■ **Exercise brief**
When you transcribe the listing that follows, keep every line exact and skip any picture.
++++++++++
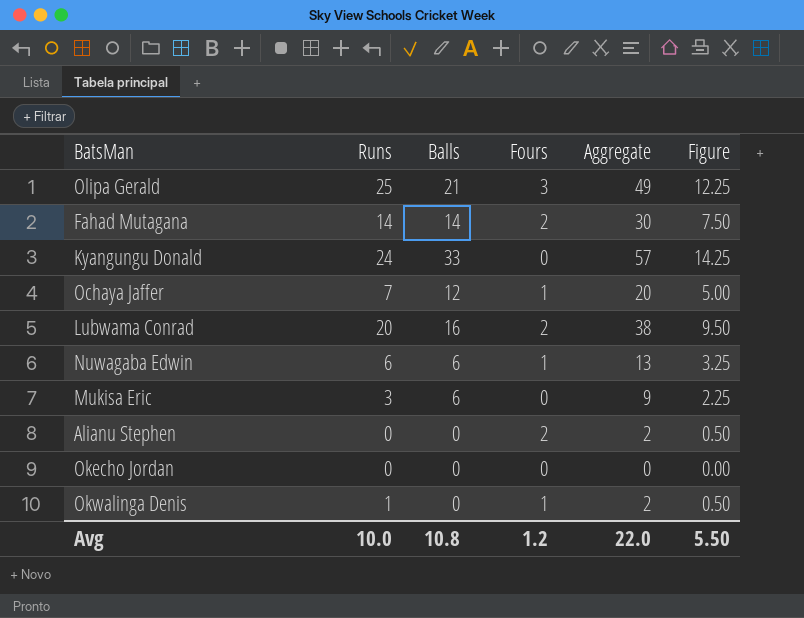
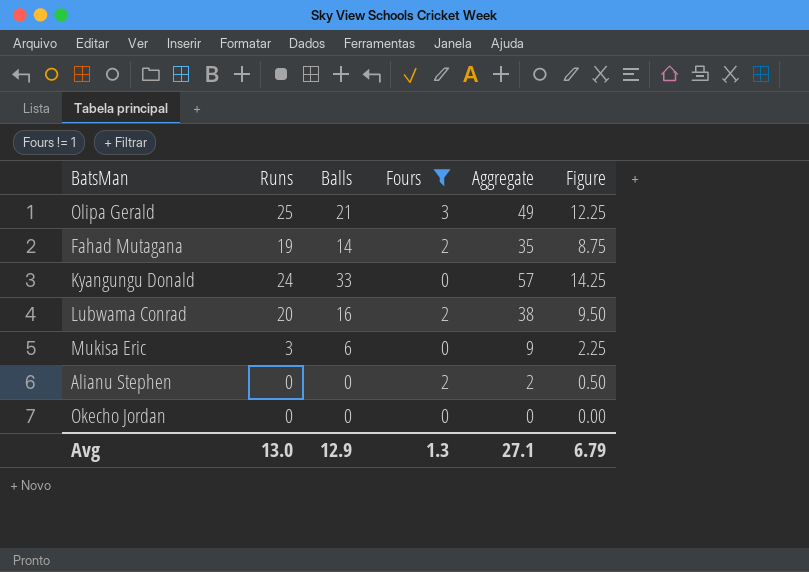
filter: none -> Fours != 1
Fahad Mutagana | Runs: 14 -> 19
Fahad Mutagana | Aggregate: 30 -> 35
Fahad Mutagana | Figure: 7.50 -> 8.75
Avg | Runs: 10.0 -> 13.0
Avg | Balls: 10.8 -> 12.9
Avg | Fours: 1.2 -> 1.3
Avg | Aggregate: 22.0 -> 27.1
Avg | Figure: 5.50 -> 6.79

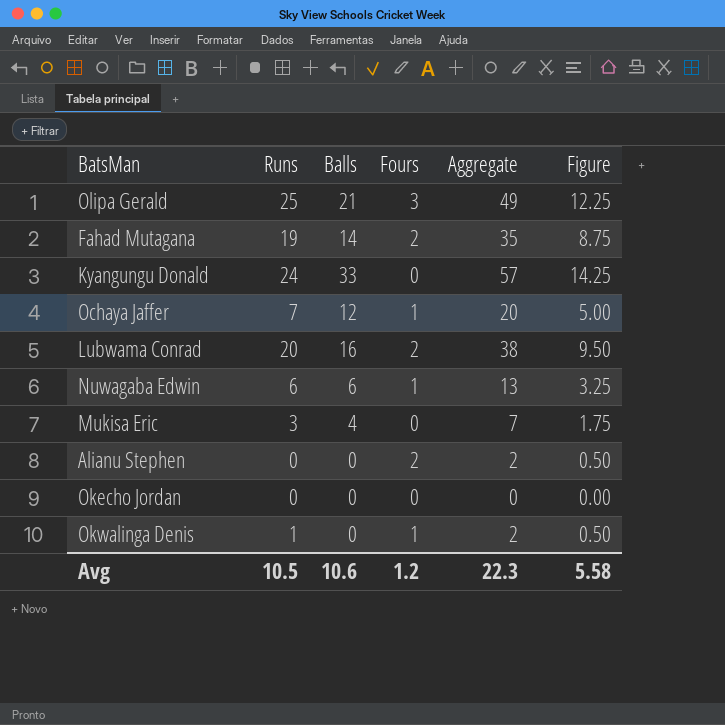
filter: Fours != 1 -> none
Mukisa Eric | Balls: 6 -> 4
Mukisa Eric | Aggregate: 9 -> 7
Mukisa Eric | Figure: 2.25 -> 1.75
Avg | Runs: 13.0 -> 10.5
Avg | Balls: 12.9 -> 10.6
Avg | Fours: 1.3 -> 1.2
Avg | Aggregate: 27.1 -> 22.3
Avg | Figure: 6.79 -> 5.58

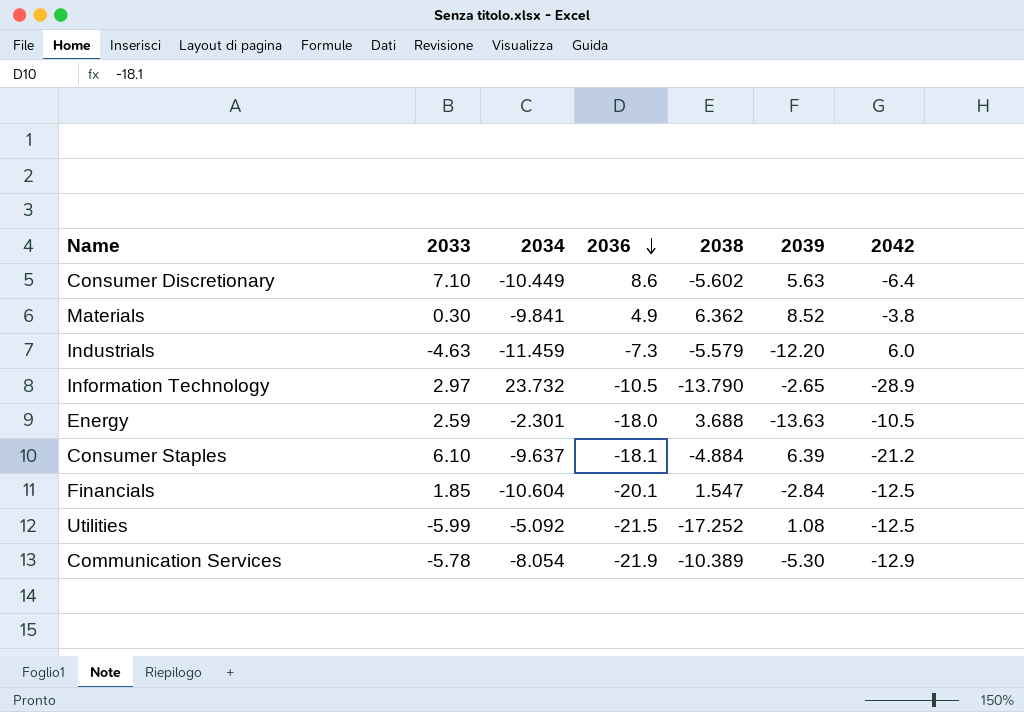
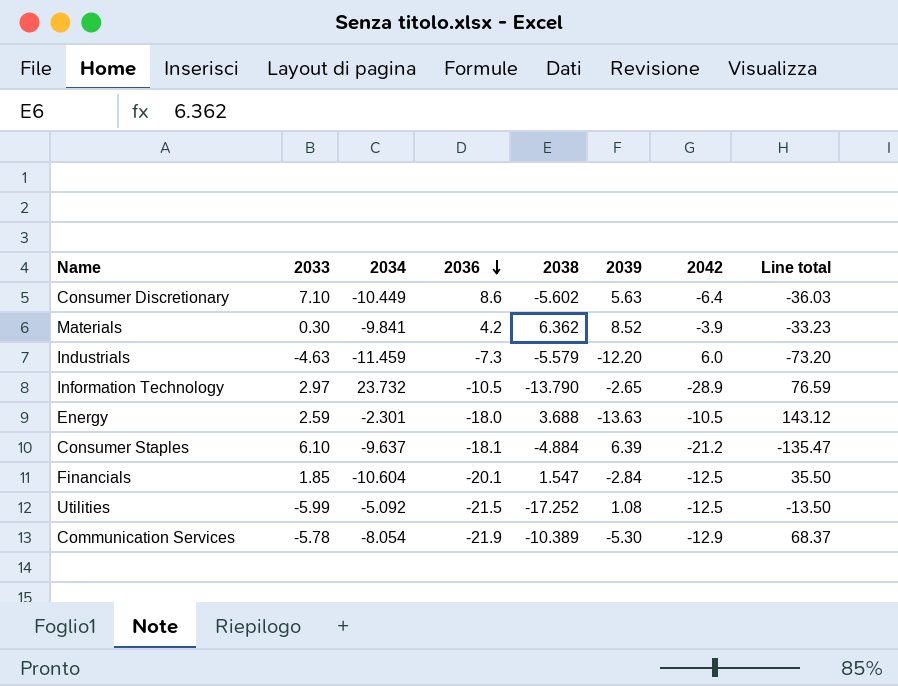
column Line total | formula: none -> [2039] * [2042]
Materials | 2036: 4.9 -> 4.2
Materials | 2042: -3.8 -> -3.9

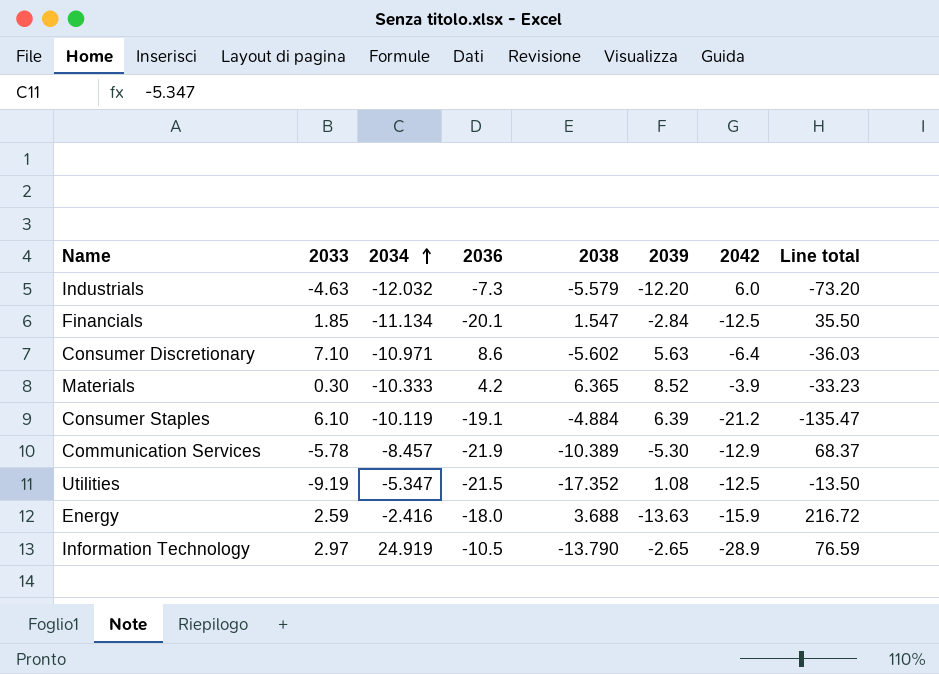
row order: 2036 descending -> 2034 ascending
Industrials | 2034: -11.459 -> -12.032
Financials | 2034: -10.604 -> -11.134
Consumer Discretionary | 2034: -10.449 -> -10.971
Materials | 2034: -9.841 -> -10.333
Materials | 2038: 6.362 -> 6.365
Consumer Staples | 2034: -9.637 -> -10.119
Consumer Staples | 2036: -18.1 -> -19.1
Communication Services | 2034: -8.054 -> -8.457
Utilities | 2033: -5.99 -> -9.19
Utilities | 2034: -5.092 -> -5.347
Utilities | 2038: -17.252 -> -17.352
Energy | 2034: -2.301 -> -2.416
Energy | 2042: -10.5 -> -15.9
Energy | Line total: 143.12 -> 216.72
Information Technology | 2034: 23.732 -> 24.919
++++++++++
■ **Exercise solution**
filter: none -> Fours != 1
Fahad Mutagana | Runs: 14 -> 19
Fahad Mutagana | Aggregate: 30 -> 35
Fahad Mutagana | Figure: 7.50 -> 8.75
Avg | Runs: 10.0 -> 13.0
Avg | Balls: 10.8 -> 12.9
Avg | Fours: 1.2 -> 1.3
Avg | Aggregate: 22.0 -> 27.1
Avg | Figure: 5.50 -> 6.79

filter: Fours != 1 -> none
Mukisa Eric | Balls: 6 -> 4
Mukisa Eric | Aggregate: 9 -> 7
Mukisa Eric | Figure: 2.25 -> 1.75
Avg | Runs: 13.0 -> 10.5
Avg | Balls: 12.9 -> 10.6
Avg | Fours: 1.3 -> 1.2
Avg | Aggregate: 27.1 -> 22.3
Avg | Figure: 6.79 -> 5.58

column Line total | formula: none -> [2039] * [2042]
Materials | 2036: 4.9 -> 4.2
Materials | 2042: -3.8 -> -3.9

row order: 2036 descending -> 2034 ascending
Industrials | 2034: -11.459 -> -12.032
Financials | 2034: -10.604 -> -11.134
Consumer Discretionary | 2034: -10.449 -> -10.971
Materials | 2034: -9.841 -> -10.333
Materials | 2038: 6.362 -> 6.365
Consumer Staples | 2034: -9.637 -> -10.119
Consumer Staples | 2036: -18.1 -> -19.1
Communication Services | 2034: -8.054 -> -8.457
Utilities | 2033: -5.99 -> -9.19
Utilities | 2034: -5.092 -> -5.347
Utilities | 2038: -17.252 -> -17.352
Energy | 2034: -2.301 -> -2.416
Energy | 2042: -10.5 -> -15.9
Energy | Line total: 143.12 -> 216.72
Information Technology | 2034: 23.732 -> 24.919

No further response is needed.